Mais ce qui fait de ce livre un livre souvent dangereux pour le peuple, dont il aspire évidemment à être le code, c'est la partie dogmatique, c'est l'erreur de l'économiste à côté de la charité du philosophe; en un mot, c'est l'excès d'_idéal_, ou soi-disant tel, versé partout à plein bord, et versé à qui? à la misère imméritée et quelquefois très-méritée des classes inférieures, négligées, oubliées, suspectes, souvent coupables, à la misère de la partie souffrante de la société; idéal faux, qui, en se présentant à ces misères déplorables, imméritées ou méritées, de l'humanité _manuellement_ laborieuse, présente à ses yeux la société comme une marâtre sans entrailles, qu'il faut haïr et logiquement détruire de fond en comble pour faire place à la société de Dieu. Voilà le monstre (nous disons ce mot _monstre_ dans son sens antique, c'est-à-dire prodige), voilà le livre que nous avons essayé d'analyser ici, en le condamnant quelquefois et en l'admirant presque toujours. C'est le romantisme introduit dans la politique.

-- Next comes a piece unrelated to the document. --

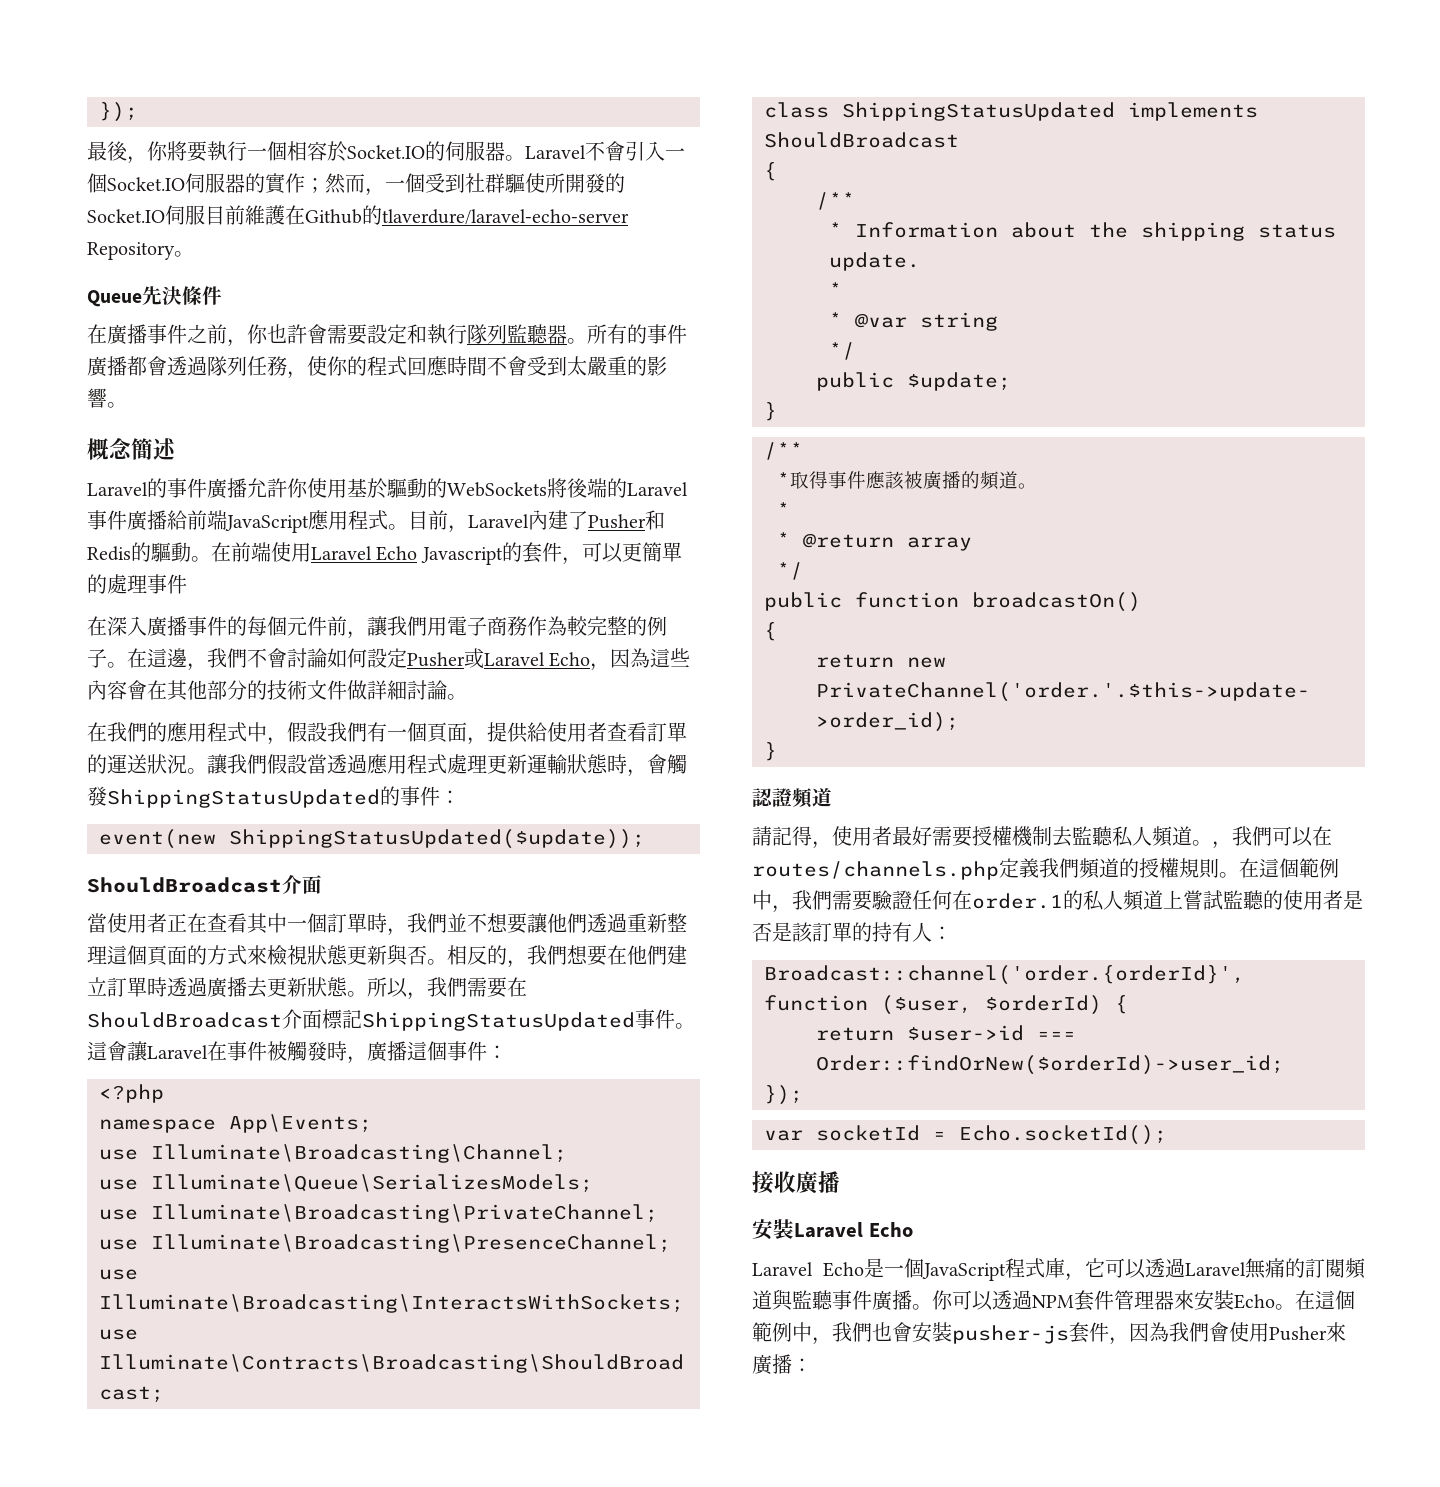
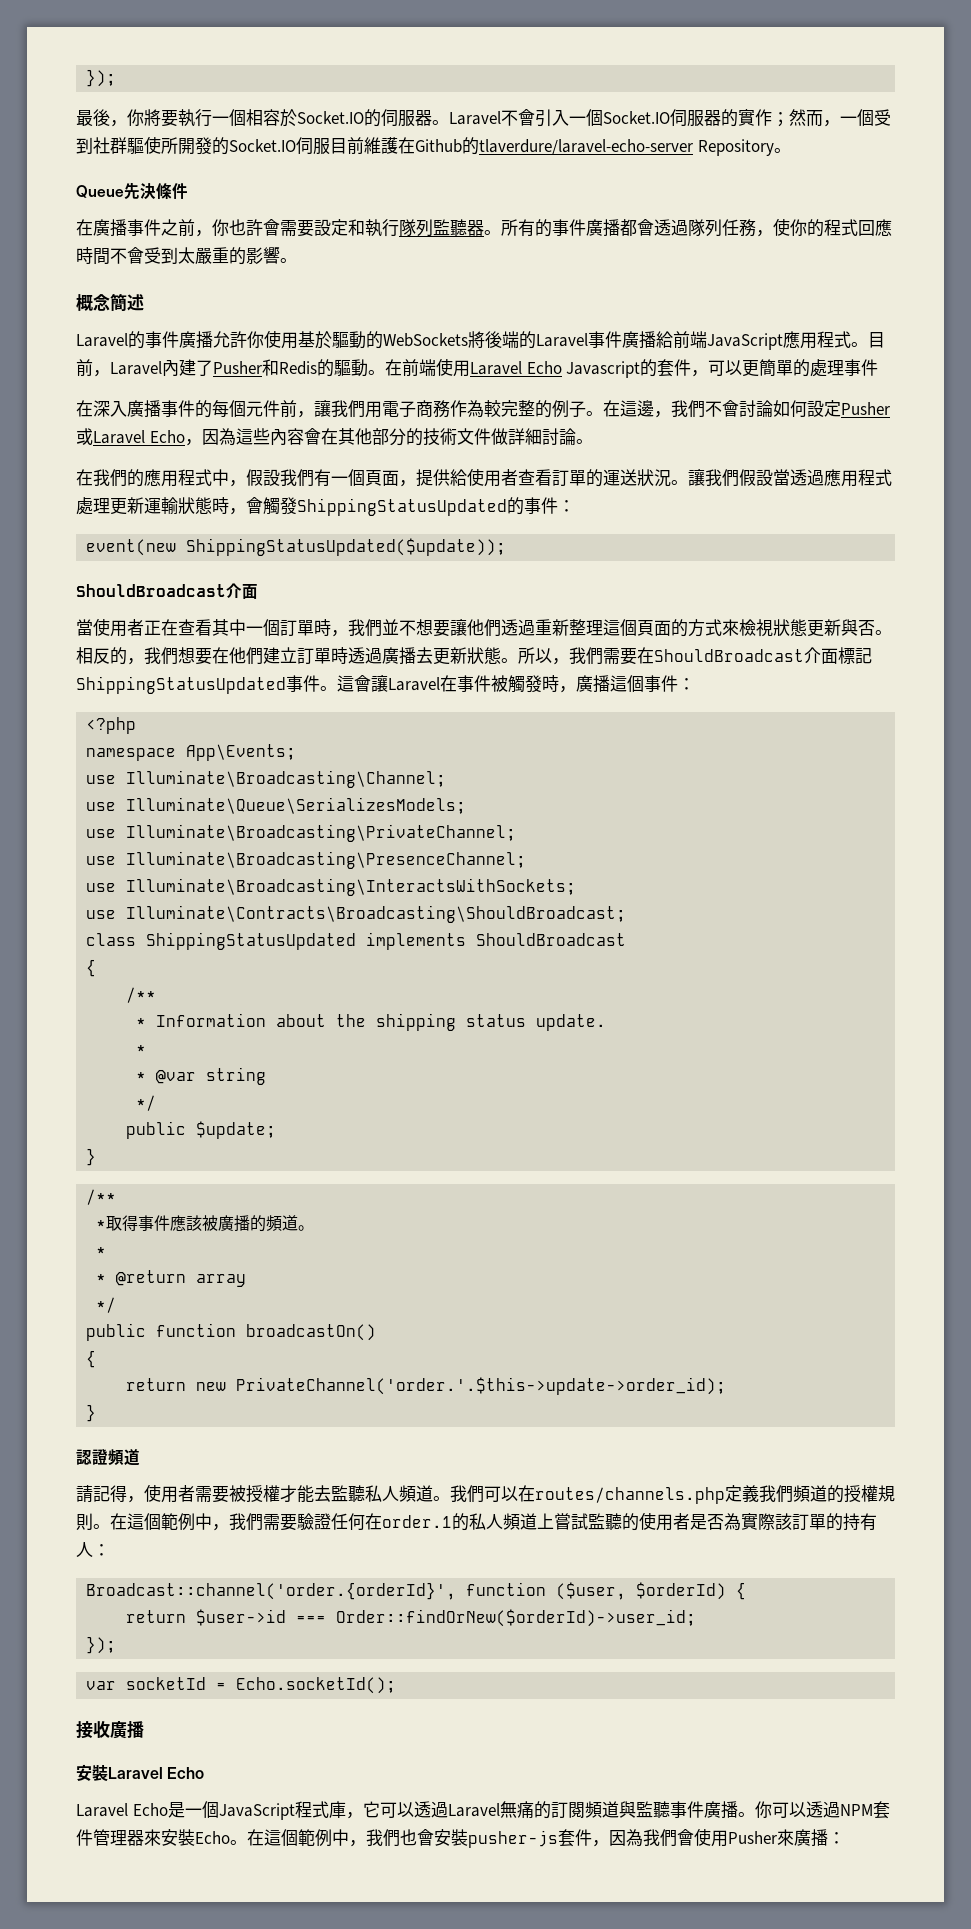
[892,826,1052,847] 最好需要授權機制 -> [195,1485,314,1503] 需要被授權才能
[1212,841,1232,849] ， -> (450, 1498) none
[772,922,792,942] 是 -> [724,1513,775,1531] 為實際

Pour un écrivain réaliste par excellence, le réel y manque souvent. Or, bien que l'idéal doive planer toujours un peu plus haut que la ligne de l'horizon au-dessus du réel, dans les oeuvres des esprits supérieurs qui veulent faire avancer le monde social, afin qu'il y ait toujours un mieux moral posé devant les hommes pour les faire marcher à Dieu; cet idéal ne doit jamais être tellement séparé du réel, c'est-à-dire des conditions bornées de la nature dans l'imparfaite humanité, qu'il sorte entièrement de l'ordre réel et qu'il devienne rêve au lieu de rester pensée.